在这种情况下,派生类上的同名方法将隐藏父方法。您可能会想象,如果不是这种情况,尝试创建一个与基类非虚拟方法同名的方法应该会引发错误。这是允许的,这不是问题 - 如果你像你所做的那样直接调用该方法,它将被很好地调用。
But, being non-virtual, C++ method lookup mechanisms that allow for polymorphism won't be used. So for example if you created an instance of your derived class but called your 'Display' method via a pointer to the base class, the base's method will be called, whereas for 'vDisplay' the derived method would be called.
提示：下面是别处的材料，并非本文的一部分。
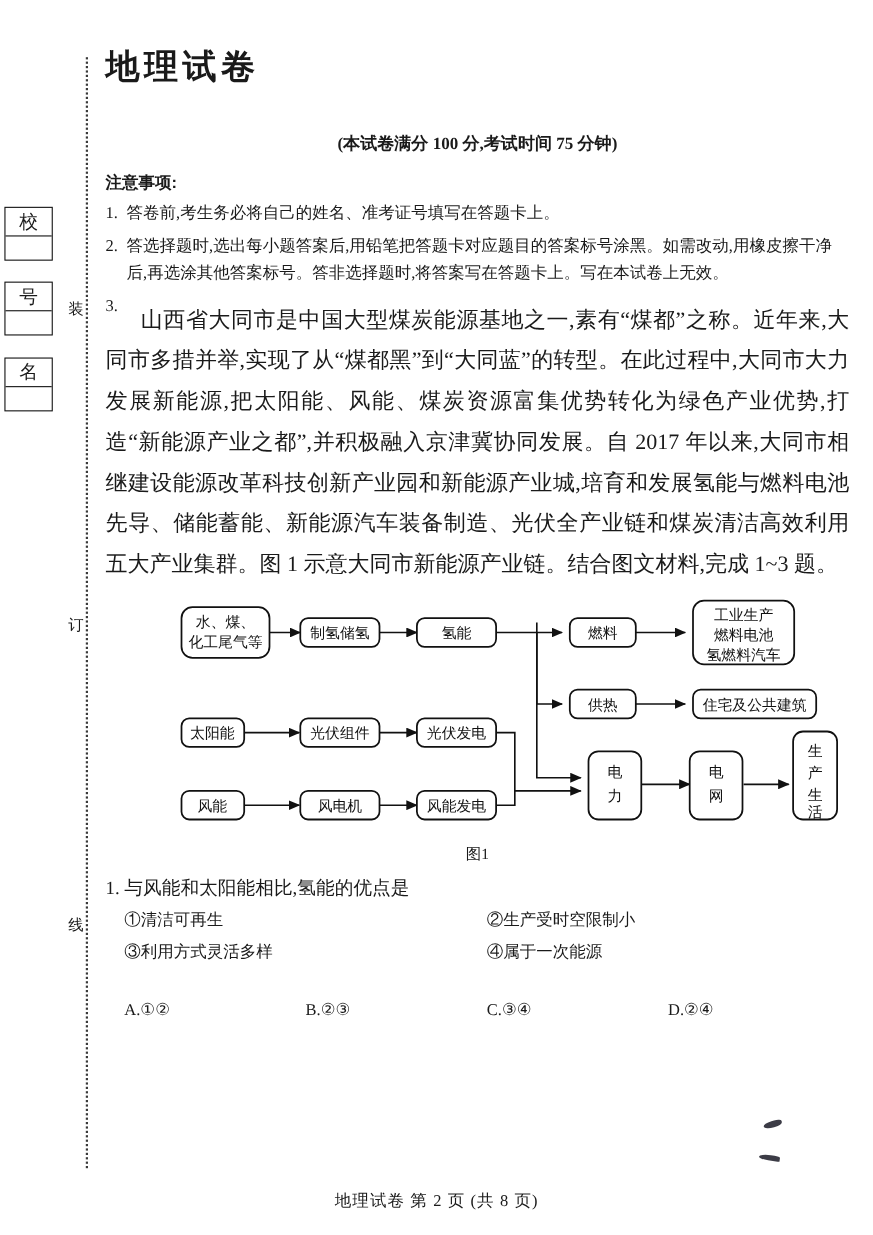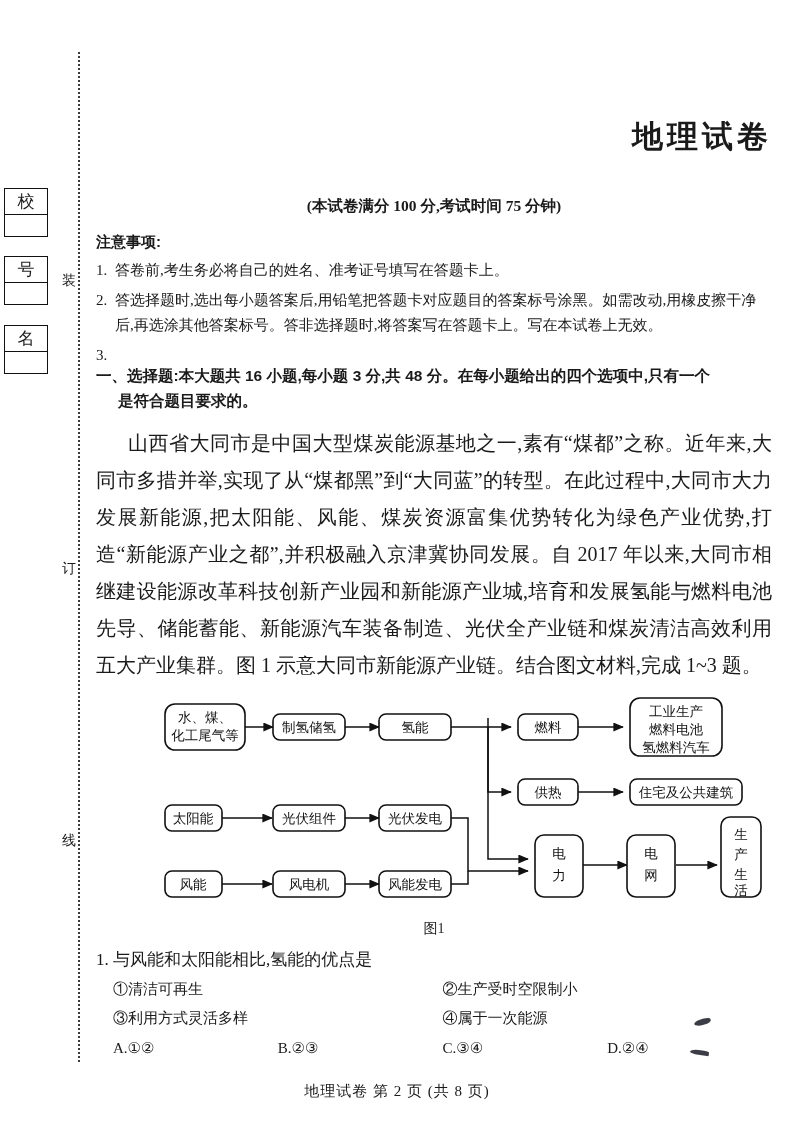"地理试卷" #paper-title { margin-top: 116px -> 40px; text-align: right -> left }
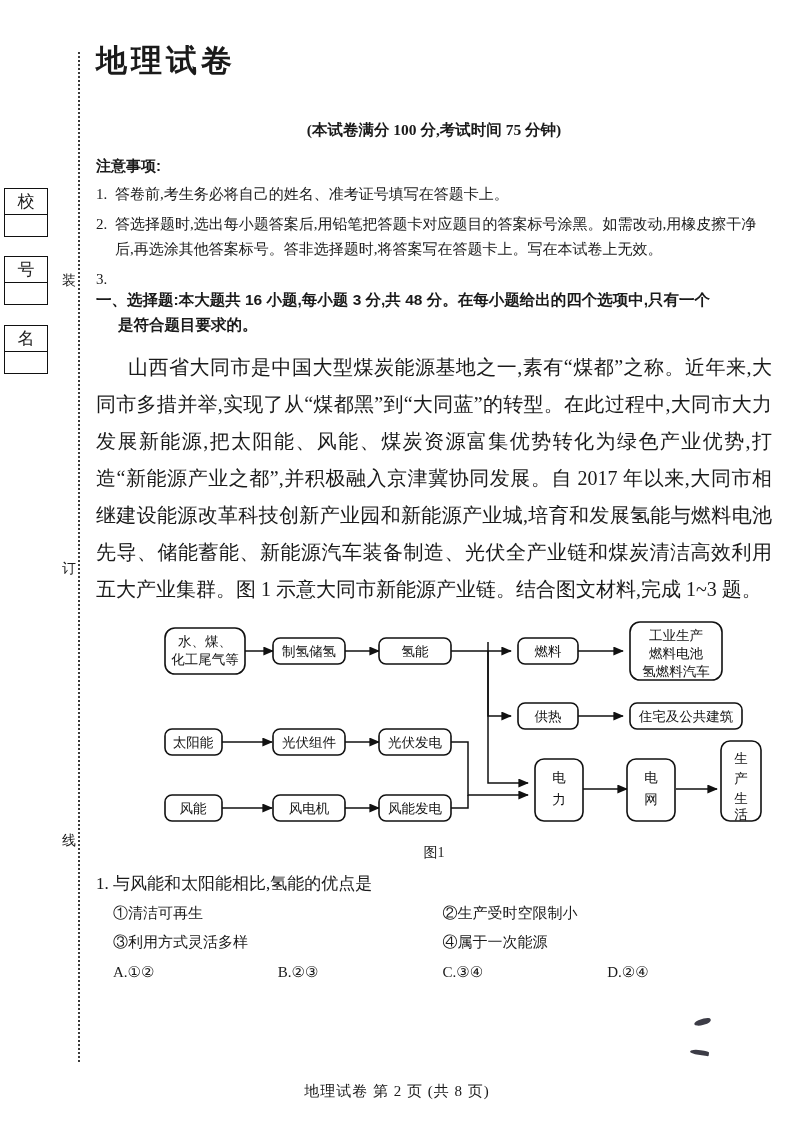"一、选择题:本大题共 16 小题,每小题 3 分,共" div { html: <div> <div>一、选择题:本大题共 16 小题,每小题 3 分,共 48 分。在每小题给出的四个选项中,只有一个</div> <div>是符合题目要求的。</div> </div> -> none }
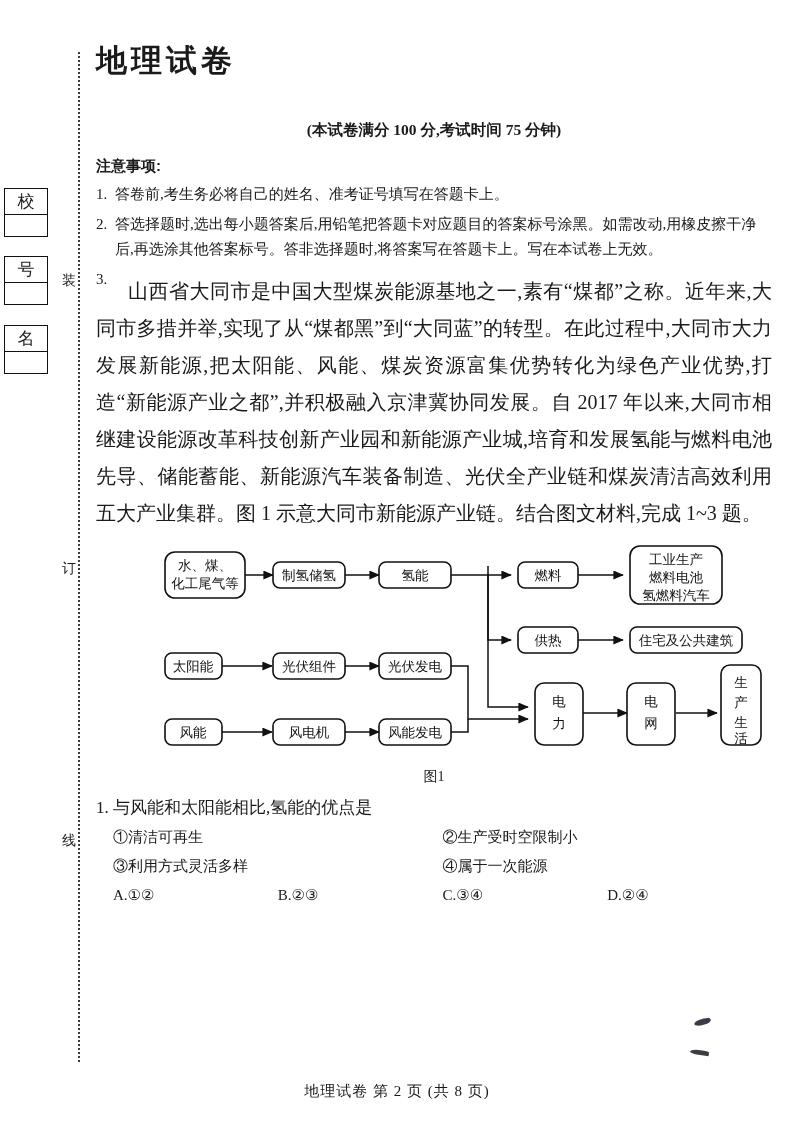"A.①②" .choice-row { margin-top: none -> 24px }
但是,由于是非虚拟的,因此不会使用允许多态性的 C++ 方法查找机制。因此,例如,如果您创建了派生类的实例,但通过指向基类的指针调用了“Display”方法,则将调用基类的方法,而对于“vDisplay”,将调用派生方法。
For example, try adding these lines:
例如,尝试添加这些行:
Base *b = &ba;
b->Display();
b->vDisplay();
b = &de;
b->Display();
b->vDisplay();
...and observe the output as expected:
...并按预期观察输出:
Base: Non-virtual display.
Base: Virtual display.
Base: Non-virtual display.
Derived: Virtual display.
基础:非虚拟显示器。
基础:虚拟显示。
基础:非虚拟显示器。
衍生:虚拟显示。
回答by Avinash Aitha
Yes you have misunderstood a little:
是的,你有点误解了:
Pure virtual functions:
纯虚函数:
virtual void fun1()=0-> must be overridden in the derived class
virtual void fun1()=0-> 必须在派生类中重写
Virtual functions:
虚拟功能:
virtual void fun2()-> can be overridden
virtual void fun2()-> 可以被覆盖
Normal functions:
正常功能:
void fun3()-> don't override it
void fun3()-> 不要覆盖它
In order to achieve runtime polymorphism you need to override virtual functions in c++
为了实现运行时多态性,您需要覆盖 C++ 中的虚函数
回答by stdout
I think it might be also better to look at it in the context of static vs dynamic binding.
我认为最好在静态绑定与动态绑定的上下文中查看它。
If the method is non-virtual (it's already by default in C++ unlike Java), then the method binds to it's caller at compile time which is impossible to know the actual object that will be pointed at runtime. So, variable type is all that matters which is the 'Base'.
如果该方法是非虚拟的(与 Java 不同,它在 C++ 中已经是默认值),则该方法在编译时绑定到它的调用者,这是不可能知道将在运行时指向的实际对象。因此,变量类型才是最重要的,即“基础”。